In 1969, when he was 17 years old, Olson was disturbed by the news of Charles Manson's murder spree and the violence at the Altamont Speedway Free Festival, and decided to move away from California. He moved to Arizona to complete his high school degree and pursue his music career.

Music career 
In 1971, Olson was hired to perform radio commercials for Kirk's Electronics in Tempe, Arizona. Over the years he recorded several station identification ads for Phoenix, Arizona area radio stations.

In 1973, Olson was the opening act for The Allman Brothers and Boz Skaggs, with more than 22,000 people in attendance. The same year, he recorded his first album, Western Winds with Phoenix label, Joplin Records. In 2012, on the 100th anniversary of Arizona's statehood, the title song from this album was listed in the Phoenix New Times magazine as one of Arizona's 100 greatest songs.

In 1980, he toured coast to coast with Dave Mason; they played over 100 shows together. The same year, his album, Hans Olson Sings the Blues, reached No. 3 on the local Tower Records sales chart.

In 1981, he recorded his album The Aspen Tapes with session musicians, Al Kooper, Albert Lee, and Mark Naftalin and produced by William E. McEuen, the manager and producer for the Nitty Gritty Dirt Band.

In 1982, Olson toured with Brownie McGhee, playing harmonica and guitar. This same year, Tom Fogerty recorded one of Olson's songs as the title track on his Fantasy Records release album, Deal it Out.

In the mid 1980s Olson was part of the quartet, Hans Olson and the Rhythm Masters.

In 1986 Olson helped found the Sun Club, a former hub of the Tempe music scene. The Sun Club was fundamental in launching the careers of acts such as Dead Hot Workshop and the Gin Blossoms. After a few years, Olson filed for bankruptcy, and in 1992, the Sun Club closed.

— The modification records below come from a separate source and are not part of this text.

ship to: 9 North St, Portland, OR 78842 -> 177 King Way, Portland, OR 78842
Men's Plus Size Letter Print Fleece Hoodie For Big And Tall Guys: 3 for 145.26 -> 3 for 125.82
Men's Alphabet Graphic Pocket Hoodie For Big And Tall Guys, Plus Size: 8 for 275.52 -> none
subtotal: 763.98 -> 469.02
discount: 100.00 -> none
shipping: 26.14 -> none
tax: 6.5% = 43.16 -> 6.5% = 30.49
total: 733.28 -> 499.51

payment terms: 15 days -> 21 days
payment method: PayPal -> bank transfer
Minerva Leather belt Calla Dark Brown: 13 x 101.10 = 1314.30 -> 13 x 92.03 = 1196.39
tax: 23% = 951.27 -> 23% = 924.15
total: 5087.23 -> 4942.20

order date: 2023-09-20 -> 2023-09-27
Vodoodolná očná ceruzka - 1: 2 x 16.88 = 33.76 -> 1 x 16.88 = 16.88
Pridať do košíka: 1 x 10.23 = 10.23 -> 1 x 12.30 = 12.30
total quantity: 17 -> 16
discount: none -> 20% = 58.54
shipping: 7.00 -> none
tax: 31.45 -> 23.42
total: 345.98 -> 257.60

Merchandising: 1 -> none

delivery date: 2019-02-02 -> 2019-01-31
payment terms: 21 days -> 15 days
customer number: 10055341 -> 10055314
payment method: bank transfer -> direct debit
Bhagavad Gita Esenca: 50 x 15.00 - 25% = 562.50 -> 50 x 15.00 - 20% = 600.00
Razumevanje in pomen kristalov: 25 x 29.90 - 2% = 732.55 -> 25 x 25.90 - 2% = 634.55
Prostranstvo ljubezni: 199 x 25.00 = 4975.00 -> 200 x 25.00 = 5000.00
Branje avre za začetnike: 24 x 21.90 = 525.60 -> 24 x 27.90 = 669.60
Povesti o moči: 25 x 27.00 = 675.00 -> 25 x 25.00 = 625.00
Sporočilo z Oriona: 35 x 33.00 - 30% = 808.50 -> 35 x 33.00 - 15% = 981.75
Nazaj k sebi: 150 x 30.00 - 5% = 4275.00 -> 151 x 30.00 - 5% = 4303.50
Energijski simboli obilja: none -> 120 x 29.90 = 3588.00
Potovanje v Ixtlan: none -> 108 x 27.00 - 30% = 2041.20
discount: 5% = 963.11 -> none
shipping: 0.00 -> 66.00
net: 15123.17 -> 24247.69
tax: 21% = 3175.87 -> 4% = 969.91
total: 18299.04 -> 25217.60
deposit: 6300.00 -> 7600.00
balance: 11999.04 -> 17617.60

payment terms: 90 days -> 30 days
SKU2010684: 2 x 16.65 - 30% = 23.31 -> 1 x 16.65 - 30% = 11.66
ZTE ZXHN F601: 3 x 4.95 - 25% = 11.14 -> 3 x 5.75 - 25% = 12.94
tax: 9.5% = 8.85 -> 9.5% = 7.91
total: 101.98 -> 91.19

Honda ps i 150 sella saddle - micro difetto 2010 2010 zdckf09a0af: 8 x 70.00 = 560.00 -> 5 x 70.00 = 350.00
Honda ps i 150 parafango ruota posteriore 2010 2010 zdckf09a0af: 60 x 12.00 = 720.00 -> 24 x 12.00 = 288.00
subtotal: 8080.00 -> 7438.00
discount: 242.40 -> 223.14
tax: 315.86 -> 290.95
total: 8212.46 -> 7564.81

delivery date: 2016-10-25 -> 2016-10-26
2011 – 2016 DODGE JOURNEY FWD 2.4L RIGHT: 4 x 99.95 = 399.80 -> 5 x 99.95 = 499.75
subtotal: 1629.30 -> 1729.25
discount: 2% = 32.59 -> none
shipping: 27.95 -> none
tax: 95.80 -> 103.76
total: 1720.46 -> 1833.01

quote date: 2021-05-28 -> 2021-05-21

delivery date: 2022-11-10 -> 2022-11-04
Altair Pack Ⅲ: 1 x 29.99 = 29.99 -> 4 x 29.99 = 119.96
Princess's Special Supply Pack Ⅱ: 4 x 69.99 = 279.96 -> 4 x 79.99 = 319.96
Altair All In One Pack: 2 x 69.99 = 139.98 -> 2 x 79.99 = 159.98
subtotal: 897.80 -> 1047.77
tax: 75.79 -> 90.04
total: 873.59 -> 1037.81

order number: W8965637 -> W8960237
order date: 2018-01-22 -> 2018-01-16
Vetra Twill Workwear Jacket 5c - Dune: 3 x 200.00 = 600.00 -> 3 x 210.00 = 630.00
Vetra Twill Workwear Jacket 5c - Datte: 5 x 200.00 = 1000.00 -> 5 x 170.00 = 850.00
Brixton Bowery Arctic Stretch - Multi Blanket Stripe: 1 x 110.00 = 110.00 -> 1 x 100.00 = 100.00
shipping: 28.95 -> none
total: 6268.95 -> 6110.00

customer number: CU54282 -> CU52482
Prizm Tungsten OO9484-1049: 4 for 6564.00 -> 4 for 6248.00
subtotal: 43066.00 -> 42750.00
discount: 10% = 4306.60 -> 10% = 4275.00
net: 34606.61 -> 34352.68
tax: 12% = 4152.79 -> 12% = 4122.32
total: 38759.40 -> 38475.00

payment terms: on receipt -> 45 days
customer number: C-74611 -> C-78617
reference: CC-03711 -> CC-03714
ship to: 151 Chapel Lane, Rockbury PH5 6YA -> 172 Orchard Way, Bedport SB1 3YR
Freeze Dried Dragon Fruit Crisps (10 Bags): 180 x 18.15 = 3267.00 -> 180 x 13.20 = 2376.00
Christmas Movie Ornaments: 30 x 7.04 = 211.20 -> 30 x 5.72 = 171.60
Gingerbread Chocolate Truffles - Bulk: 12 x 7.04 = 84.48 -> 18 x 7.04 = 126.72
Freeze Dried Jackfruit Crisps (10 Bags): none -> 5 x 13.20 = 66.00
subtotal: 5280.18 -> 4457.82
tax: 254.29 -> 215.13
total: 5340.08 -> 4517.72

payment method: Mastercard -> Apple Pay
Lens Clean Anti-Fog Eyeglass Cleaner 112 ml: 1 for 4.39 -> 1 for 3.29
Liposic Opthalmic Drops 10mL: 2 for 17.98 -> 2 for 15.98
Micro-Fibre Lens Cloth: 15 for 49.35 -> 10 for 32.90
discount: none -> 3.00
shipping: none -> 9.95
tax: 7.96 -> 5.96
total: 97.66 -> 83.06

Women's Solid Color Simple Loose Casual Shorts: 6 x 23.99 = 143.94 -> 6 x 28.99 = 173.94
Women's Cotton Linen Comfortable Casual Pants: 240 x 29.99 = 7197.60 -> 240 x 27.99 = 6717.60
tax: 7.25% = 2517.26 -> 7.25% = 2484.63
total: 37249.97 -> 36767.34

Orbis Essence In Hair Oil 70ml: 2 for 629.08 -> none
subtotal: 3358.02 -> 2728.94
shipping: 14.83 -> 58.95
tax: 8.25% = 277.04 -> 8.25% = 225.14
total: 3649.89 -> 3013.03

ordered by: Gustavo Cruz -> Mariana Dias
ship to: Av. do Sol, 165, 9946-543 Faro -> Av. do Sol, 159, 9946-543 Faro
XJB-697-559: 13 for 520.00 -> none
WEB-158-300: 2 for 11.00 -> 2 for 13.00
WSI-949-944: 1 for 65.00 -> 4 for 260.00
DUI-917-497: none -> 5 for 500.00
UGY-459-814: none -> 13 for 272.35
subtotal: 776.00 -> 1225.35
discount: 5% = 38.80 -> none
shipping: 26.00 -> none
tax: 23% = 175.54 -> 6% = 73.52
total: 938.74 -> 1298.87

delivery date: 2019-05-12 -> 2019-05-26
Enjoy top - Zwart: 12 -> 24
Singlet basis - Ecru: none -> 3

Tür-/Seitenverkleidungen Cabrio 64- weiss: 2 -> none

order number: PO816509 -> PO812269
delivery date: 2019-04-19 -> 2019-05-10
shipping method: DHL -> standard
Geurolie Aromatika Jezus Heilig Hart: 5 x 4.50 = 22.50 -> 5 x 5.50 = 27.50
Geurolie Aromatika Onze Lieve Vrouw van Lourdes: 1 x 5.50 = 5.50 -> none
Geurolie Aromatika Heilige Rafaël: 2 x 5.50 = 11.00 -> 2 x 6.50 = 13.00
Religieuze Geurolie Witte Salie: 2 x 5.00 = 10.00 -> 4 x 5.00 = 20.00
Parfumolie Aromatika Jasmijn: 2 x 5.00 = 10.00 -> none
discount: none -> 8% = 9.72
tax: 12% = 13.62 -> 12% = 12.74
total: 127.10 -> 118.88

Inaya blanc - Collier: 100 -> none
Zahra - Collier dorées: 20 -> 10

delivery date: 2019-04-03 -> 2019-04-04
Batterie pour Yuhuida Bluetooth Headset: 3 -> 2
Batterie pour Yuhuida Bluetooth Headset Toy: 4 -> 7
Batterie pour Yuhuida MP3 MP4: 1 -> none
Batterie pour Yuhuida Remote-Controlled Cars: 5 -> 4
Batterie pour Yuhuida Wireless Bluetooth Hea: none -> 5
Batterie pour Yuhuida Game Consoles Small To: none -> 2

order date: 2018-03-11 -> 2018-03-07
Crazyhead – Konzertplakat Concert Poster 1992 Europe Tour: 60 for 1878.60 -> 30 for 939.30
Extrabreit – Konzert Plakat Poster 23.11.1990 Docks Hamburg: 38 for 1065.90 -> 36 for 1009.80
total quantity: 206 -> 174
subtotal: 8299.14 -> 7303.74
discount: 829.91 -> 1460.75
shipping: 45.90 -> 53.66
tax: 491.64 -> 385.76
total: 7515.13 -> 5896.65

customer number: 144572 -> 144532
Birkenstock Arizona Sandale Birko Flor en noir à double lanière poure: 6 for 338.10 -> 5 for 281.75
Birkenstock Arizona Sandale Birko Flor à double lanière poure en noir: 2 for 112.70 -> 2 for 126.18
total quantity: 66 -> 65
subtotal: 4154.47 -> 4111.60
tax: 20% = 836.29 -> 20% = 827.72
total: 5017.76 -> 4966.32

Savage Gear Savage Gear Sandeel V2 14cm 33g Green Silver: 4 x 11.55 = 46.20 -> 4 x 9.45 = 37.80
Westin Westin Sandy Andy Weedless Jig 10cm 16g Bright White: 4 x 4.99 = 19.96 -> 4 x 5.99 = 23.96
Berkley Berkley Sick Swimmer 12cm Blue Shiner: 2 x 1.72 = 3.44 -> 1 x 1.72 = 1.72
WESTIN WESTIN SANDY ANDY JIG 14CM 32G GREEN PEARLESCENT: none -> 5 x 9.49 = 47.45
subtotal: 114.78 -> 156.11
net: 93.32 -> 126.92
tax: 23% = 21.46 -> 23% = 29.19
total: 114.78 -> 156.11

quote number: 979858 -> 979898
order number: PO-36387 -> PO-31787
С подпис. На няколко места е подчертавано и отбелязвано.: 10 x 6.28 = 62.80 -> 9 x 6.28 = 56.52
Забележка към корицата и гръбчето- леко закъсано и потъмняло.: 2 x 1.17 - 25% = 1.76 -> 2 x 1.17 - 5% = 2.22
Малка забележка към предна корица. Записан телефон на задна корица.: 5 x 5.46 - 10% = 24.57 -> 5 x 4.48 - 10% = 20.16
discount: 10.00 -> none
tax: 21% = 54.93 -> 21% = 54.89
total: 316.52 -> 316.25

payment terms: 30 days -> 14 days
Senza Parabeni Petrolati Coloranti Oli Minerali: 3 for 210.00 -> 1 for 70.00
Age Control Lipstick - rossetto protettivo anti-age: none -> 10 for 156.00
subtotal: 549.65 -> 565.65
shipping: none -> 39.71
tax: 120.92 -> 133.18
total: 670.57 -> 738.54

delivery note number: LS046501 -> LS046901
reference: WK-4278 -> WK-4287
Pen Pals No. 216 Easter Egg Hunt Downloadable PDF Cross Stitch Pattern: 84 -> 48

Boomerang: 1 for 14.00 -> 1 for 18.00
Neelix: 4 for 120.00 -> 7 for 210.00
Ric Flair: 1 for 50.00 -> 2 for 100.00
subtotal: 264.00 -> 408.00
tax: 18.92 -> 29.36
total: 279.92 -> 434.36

In 1988, Olson helped to establish and organize the Phoenix Blues Society.

In 1990, Olson sang the opening and closing theme for the Burt Reynold's television series, Evening Shade.

In 1991, he helped establish the Arizona Green Party.

In 1992, he toured as Michelle Shocked's opening act, and headlined a 40 day European tour, performing in France, Germany and Austria. Phoenix radio station, KZON, used his song "You Wish" to launch its programming.

In 1993, he performed at the Peer Rhythm and Blues Festival in Belgium along with Albert Collins, Delbert McClinton, The Five Blind Boys of Alabama, CJ Chenier, and The Jeff Healey Band. He also performed at the Free Wheels Festival in France. He won "Best Solo Act" of the year at the Arizona Entertainment Awards show. He also won "Best Solo Act" of the year in the Phoenix New Times Weekly, reader's choice awards. Several of his songs were played on the Time Warner mini-series "The Wild West."

In 1995, Olson helped create the Arizona Blues Hall of Fame.

In 2000, he created the Sun Club Records label.

In 2002, he helped found the Arizona Music and Entertainment Hall of Fame.

In 2006, Olson signed with Fervor Records and has produced three full length albums and a music video for the label. Fervor also controls a vast majority of the Hans Olson back catalog.

Legacy 
Olson continues to perform and owns a recording studio in Arizona. His music has been placed in various TV shows, films, advertisements, and soundtracks for motion pictures.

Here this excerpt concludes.